No one saw the paint-chipped, wood dory drifting out to sea. They were intent on what the ocean placed in their net.

The old fisherman hobbled along on the charcoal sand beach toward his three adult sons. They waited patiently for him to help them pick salmon from the gill net they had just hauled from the sea, on the east side of Cook Inlet, Alaska. The old man spilled his coffee when he tripped on a rock, disguised by wet, grey mud and volcanic grit. He cussed, turned around, and ambled back for a refill, when urgent shouting diverted his attention.

One of the sons motioned him over and pointed at the tide line. The old man forgot the coffee. He gimped toward them, as they stood grouped around the tangled net on the beach. Their two-hundred-foot, monofilament net lay partially in the water, the other half clumped around something at the low tide line. The tide ebbed, leaving the beach fresh and clean.

As the old man approached, one of his sons moved to meet him.

“Dad, we have a body in the net.”

The old man stepped over to scrutinize the snarled remains. The small body curled in a fetal position, as if asleep in a womb. Layers of moss-covered nylon obscured the face, and he was thankful for it. He inspected a small, bloated foot, then noticed a pink Hello Kitty image on an ocean-stained tee shirt. Sun glinted something poking through strands of tangled hair and citrine seaweed. An earring.
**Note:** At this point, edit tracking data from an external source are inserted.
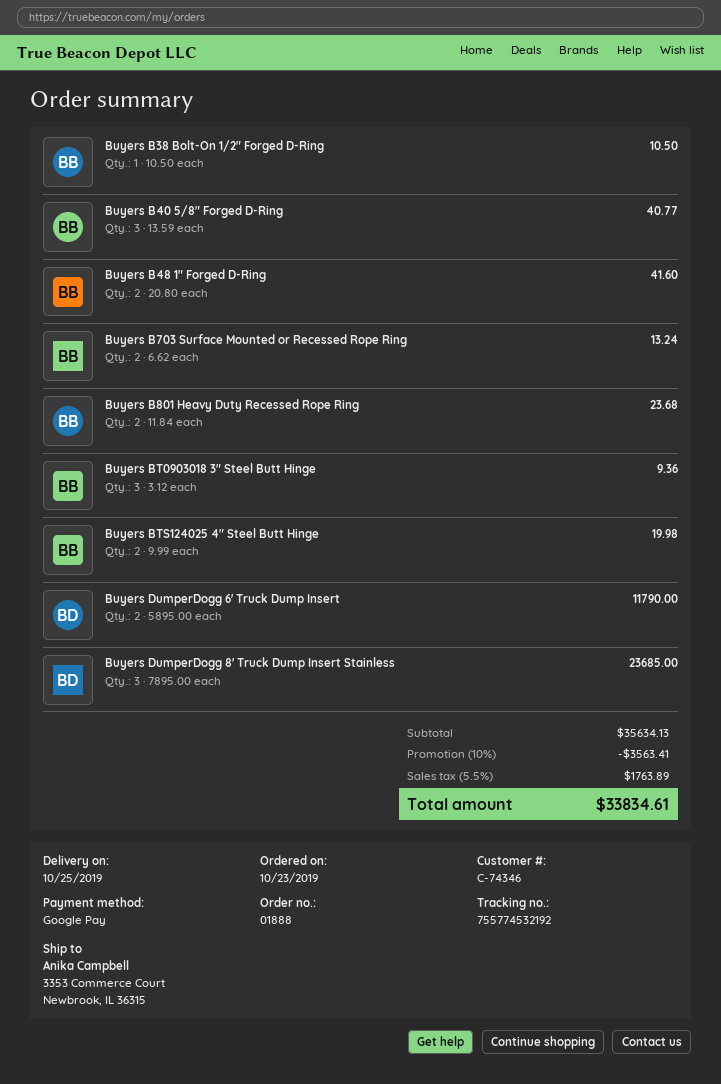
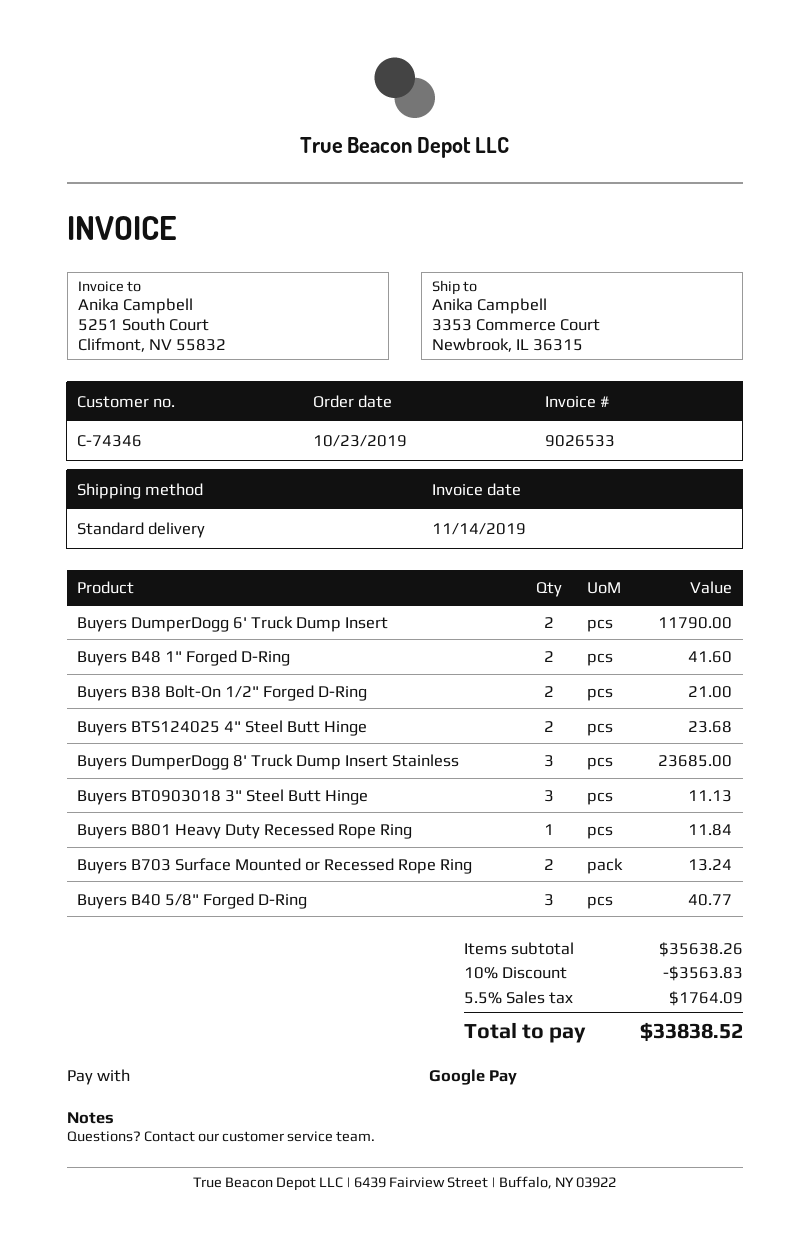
Buyers B38 Bolt-On 1/2" Forged D-Ring: 1 for 10.50 -> 2 for 21.00
Buyers B801 Heavy Duty Recessed Rope Ring: 2 for 23.68 -> 1 for 11.84
Buyers BT0903018 3" Steel Butt Hinge: 3 for 9.36 -> 3 for 11.13
Buyers BTS124025 4" Steel Butt Hinge: 2 for 19.98 -> 2 for 23.68
subtotal: 35634.13 -> 35638.26
discount: 10% = 3563.41 -> 10% = 3563.83
tax: 5.5% = 1763.89 -> 5.5% = 1764.09
total: 33834.61 -> 33838.52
“Dear God. Son, call the troopers,” said the old man, stepping back. His son retrieved a cell phone from his jacket and called 911.

____________________________________

Well, this one’s a little short as well, but we have enough to go on, I think. What we have here is a pretty traditional opening for a mystery — body washes up on shore of remote location, discovered by colorful local person. The disturbance is there from the get-go (yay!) and I trust we will meet the hero in the next chapter or scene. But because this opening has been done-to-death, (see PD James, Benchley’s Jaws, Simon Brett’s The Body on the Beach, Chris Grabanstein’s Whack a Mole) the scene really needs something fresh, and I don’t see it here.  Yes, genre fiction is partially about working within a respected formula, but the formula must constantly be challenged to work anew. There is nothing overtly wrong with this opening. But there is nothing aha! right about it. Which makes me think that an agent, editor, or reader sampling this would take a pass. You don’t take an old house, slap on a new coat of paint, and expect to sell it for 2.5 mil — or 99 cents on Kindle even. If you’re working with old architecture — which is okay in itself — you really need to strip things down to the foundation and find a way to imprint your own unique style on it.

Quick digression: Speaking of dead things in the water, check out the beginning of Raymond Carver’s So Much Water So Close to Home and try not to bang your head on the keyboard next time you write an opening. 

I waded, deepening into the dark water. Evening, and the push and swirl of the river as it closed around my legs and held on. Young grisle broke water. Parr darted one way, smolt another. Gravel turned under my boots as I edged out. Watched by the furious eyes of King Salmon. Their immense heads turned slowly, eyes burning with fury, as they hung in the deep current. They were there. I felt them there, and my skin prickled. But there was something else. I braced with the wind on my neck. Felt the hair rise as something touched my boot. Grew afraid at what I couldn’t see. Then of everything that filled my eyes — that other shore heavy with branches, the dark lip of the mountain range behind. And this river that had suddenly grown black and swift. I drew breath and cast anyway. Prayed nothing would strike.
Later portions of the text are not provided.